La sanzione penale è stata applicata al datore di lavoro ed al Responsabile del Servizio di Prevenzione e Protezione (RSPP) dell´azienda in cui è avvenuto l´infortunio. Anche il datore di lavoro dell´azienda subappaltatrice delle operazioni di carico e trasporto è sanzionabile.

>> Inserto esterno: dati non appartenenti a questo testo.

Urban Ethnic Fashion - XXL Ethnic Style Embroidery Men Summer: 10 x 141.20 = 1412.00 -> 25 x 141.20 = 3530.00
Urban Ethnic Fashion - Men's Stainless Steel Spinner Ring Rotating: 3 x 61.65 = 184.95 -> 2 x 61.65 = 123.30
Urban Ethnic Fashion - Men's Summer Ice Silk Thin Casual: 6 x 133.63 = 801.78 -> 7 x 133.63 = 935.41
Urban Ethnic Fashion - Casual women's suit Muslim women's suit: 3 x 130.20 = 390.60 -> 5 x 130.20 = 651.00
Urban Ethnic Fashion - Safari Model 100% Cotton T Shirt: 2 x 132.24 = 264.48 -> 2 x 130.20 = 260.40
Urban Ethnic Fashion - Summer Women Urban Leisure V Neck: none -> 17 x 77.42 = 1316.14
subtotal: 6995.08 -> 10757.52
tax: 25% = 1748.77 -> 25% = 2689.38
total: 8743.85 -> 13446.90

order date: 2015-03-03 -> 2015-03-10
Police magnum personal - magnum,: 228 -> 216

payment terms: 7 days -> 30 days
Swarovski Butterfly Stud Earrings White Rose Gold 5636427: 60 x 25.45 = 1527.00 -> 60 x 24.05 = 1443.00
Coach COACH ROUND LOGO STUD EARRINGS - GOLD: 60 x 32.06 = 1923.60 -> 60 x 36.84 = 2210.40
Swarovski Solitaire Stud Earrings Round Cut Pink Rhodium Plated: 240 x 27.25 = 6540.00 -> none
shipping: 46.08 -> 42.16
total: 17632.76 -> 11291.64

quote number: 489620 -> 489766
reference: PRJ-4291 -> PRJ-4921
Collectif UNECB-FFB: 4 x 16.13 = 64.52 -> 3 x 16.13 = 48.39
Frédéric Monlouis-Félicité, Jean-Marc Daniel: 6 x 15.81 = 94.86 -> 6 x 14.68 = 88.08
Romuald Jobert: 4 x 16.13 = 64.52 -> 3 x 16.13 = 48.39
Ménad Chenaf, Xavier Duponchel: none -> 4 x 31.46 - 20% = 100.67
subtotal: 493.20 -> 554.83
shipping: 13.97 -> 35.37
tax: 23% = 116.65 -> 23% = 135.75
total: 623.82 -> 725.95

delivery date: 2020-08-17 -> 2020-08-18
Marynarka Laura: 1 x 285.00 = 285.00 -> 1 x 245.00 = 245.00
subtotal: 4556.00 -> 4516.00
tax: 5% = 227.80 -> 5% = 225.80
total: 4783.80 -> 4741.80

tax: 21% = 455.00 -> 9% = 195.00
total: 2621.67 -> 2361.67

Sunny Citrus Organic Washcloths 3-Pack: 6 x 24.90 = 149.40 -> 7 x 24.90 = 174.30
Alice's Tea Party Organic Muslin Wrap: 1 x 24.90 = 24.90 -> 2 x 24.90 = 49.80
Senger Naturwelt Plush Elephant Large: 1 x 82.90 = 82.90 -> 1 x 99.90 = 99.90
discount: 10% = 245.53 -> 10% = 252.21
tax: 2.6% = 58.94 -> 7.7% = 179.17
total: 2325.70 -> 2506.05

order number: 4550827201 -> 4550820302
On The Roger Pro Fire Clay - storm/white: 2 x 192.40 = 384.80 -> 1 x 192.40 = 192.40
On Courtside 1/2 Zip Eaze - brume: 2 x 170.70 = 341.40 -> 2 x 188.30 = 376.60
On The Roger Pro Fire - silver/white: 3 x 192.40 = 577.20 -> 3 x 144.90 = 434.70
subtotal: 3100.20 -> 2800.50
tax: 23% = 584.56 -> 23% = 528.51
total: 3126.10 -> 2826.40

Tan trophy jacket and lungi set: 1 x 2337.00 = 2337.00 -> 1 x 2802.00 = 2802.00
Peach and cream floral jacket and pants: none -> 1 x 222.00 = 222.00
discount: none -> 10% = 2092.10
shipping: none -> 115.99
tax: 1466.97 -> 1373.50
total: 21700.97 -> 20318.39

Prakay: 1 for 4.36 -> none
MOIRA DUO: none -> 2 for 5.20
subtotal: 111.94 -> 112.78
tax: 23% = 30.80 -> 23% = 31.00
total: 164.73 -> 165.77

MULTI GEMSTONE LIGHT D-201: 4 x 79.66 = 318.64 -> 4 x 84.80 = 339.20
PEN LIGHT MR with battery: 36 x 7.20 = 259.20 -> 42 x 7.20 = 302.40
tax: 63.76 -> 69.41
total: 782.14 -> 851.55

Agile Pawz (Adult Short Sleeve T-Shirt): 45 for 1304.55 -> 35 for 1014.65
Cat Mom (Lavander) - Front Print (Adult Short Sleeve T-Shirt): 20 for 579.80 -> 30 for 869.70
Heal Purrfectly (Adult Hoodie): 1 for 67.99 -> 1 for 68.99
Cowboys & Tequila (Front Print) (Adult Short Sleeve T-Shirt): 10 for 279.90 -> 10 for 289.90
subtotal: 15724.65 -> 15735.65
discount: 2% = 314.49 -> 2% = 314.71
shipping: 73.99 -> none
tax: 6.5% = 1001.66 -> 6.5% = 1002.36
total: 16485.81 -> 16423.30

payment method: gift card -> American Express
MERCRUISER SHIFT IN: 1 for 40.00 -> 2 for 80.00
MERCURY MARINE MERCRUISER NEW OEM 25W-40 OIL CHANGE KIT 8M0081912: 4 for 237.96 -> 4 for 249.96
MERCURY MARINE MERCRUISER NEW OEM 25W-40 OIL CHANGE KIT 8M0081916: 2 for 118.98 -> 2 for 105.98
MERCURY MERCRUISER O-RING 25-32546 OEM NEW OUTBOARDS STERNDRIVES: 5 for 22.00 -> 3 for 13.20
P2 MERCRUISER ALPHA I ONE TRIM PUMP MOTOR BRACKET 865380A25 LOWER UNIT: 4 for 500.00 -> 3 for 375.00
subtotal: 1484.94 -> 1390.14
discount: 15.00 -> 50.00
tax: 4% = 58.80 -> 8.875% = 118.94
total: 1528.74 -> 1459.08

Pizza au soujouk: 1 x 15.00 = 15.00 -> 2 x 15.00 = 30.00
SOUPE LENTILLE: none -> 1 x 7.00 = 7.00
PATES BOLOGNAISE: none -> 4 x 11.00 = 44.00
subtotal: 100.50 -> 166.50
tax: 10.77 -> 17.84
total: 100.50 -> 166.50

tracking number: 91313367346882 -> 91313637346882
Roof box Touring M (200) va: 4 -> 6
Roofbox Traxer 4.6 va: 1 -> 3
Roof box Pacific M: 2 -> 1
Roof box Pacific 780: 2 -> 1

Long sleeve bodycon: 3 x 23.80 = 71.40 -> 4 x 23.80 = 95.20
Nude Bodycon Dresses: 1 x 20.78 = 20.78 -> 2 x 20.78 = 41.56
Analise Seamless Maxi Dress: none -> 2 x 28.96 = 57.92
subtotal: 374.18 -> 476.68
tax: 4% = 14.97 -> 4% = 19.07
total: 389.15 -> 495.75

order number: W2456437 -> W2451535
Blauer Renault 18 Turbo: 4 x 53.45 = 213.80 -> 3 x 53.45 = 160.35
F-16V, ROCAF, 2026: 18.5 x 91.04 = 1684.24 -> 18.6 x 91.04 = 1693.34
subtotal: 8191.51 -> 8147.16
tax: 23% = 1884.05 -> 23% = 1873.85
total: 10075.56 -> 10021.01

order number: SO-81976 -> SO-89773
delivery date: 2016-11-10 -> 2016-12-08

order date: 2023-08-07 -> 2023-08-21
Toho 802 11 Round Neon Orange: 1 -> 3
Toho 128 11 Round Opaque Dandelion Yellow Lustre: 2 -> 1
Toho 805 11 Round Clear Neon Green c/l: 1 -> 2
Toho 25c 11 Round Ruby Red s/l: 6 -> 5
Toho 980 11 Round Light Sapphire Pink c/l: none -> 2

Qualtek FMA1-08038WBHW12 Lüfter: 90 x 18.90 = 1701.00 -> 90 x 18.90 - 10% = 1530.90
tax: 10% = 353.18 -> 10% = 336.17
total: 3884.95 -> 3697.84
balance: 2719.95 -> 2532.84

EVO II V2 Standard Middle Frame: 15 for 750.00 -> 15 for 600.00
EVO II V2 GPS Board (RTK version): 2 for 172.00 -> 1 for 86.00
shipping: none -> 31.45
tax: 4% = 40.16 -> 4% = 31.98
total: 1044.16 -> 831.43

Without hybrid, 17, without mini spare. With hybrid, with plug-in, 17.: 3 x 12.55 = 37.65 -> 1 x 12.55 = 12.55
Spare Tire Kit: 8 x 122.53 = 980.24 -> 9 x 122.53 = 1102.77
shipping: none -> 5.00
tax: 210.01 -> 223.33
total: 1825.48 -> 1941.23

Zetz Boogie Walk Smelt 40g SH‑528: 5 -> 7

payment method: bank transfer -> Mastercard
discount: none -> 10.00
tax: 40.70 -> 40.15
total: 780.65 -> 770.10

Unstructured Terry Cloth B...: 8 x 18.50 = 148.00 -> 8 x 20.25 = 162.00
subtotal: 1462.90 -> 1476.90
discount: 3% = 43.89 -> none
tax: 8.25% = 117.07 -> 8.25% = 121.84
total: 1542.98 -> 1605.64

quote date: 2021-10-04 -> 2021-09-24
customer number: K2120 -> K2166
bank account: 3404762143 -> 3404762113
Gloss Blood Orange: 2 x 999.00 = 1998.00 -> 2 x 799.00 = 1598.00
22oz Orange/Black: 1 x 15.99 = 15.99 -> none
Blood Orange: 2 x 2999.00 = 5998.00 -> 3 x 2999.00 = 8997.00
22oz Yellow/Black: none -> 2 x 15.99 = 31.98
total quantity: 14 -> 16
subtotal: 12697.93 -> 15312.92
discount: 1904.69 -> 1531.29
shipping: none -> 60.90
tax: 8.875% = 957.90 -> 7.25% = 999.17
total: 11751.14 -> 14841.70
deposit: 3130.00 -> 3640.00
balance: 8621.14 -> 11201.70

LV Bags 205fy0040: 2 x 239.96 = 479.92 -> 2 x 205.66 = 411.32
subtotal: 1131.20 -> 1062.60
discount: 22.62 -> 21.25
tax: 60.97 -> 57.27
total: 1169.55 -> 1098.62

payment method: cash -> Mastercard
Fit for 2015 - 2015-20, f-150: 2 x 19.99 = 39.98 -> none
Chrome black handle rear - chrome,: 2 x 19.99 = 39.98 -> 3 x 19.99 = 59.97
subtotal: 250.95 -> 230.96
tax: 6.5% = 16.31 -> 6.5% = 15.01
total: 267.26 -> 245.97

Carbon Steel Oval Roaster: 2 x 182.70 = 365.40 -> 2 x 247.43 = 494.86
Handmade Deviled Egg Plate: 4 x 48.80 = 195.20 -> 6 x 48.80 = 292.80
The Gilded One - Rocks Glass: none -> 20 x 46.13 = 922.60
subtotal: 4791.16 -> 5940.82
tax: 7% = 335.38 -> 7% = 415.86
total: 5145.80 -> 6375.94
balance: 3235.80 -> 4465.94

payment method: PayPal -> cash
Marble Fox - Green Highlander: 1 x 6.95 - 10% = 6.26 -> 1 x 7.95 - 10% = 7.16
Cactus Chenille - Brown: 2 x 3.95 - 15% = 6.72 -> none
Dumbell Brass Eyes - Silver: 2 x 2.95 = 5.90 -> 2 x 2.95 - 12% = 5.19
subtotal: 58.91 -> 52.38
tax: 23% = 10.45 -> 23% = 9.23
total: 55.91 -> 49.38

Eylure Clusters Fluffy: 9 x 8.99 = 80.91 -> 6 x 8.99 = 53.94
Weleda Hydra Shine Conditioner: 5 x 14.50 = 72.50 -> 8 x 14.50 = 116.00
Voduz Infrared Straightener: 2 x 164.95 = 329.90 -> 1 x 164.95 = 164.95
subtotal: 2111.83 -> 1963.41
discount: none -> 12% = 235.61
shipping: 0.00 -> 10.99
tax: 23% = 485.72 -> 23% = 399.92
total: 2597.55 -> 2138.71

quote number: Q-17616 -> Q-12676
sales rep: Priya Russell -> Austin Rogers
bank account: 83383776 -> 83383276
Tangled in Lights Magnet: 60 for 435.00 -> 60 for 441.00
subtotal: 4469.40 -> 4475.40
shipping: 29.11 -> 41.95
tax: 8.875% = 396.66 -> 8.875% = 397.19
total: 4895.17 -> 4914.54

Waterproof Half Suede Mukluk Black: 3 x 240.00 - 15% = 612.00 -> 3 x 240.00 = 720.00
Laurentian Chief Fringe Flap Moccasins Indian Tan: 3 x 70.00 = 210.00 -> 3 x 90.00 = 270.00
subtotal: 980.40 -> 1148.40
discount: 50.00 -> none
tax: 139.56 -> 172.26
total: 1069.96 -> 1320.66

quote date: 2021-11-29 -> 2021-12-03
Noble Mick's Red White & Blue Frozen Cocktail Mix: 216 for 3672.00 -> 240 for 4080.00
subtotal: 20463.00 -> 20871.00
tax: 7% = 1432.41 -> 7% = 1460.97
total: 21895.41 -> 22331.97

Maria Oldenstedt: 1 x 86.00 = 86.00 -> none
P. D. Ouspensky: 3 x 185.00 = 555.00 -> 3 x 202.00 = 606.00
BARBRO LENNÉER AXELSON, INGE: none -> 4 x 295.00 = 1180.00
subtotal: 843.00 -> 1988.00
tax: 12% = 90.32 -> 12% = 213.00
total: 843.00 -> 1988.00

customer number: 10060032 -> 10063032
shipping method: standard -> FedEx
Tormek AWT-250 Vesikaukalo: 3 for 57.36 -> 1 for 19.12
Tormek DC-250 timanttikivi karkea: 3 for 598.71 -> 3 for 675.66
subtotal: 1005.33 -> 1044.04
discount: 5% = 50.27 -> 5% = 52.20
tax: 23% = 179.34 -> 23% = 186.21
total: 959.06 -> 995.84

Formazione ADR, procedure, controlli

Formazione ADR, procedure, controlli (audit), sono tutte cose che insieme garantiscono all’azienda un livello efficiente di sicurezza nella gestione dei trasporti di merci pericolose.

La Legge 1° marzo 2005, n. 32, recante «Delega al Governo per il riassetto normativo del settore dell’autotrasporto di persone e cose», prevede un sistema di certificazione della qualità (UNI EN ISO 9001) per le imprese di autotrasporto che operano in questi settori.

Tra i requisiti per ottenere la certificazione è prevista ovviamente la formazione obbligatoria.

Conclusione

La formazione dei soggetti coinvolti nel trasporto ADR è di competenza del DATORE DI LAVORO coadiuvato dal CONSULENTE ADR. Pertanto, agli aspetti formativi è direttamente collegato il problema della nomina del Consulente ADR previsto dal D.Lgs. 35/2010 che in azienda, tra le altre cose, è il ‘garante’ della formazione  ADR fatta al personale.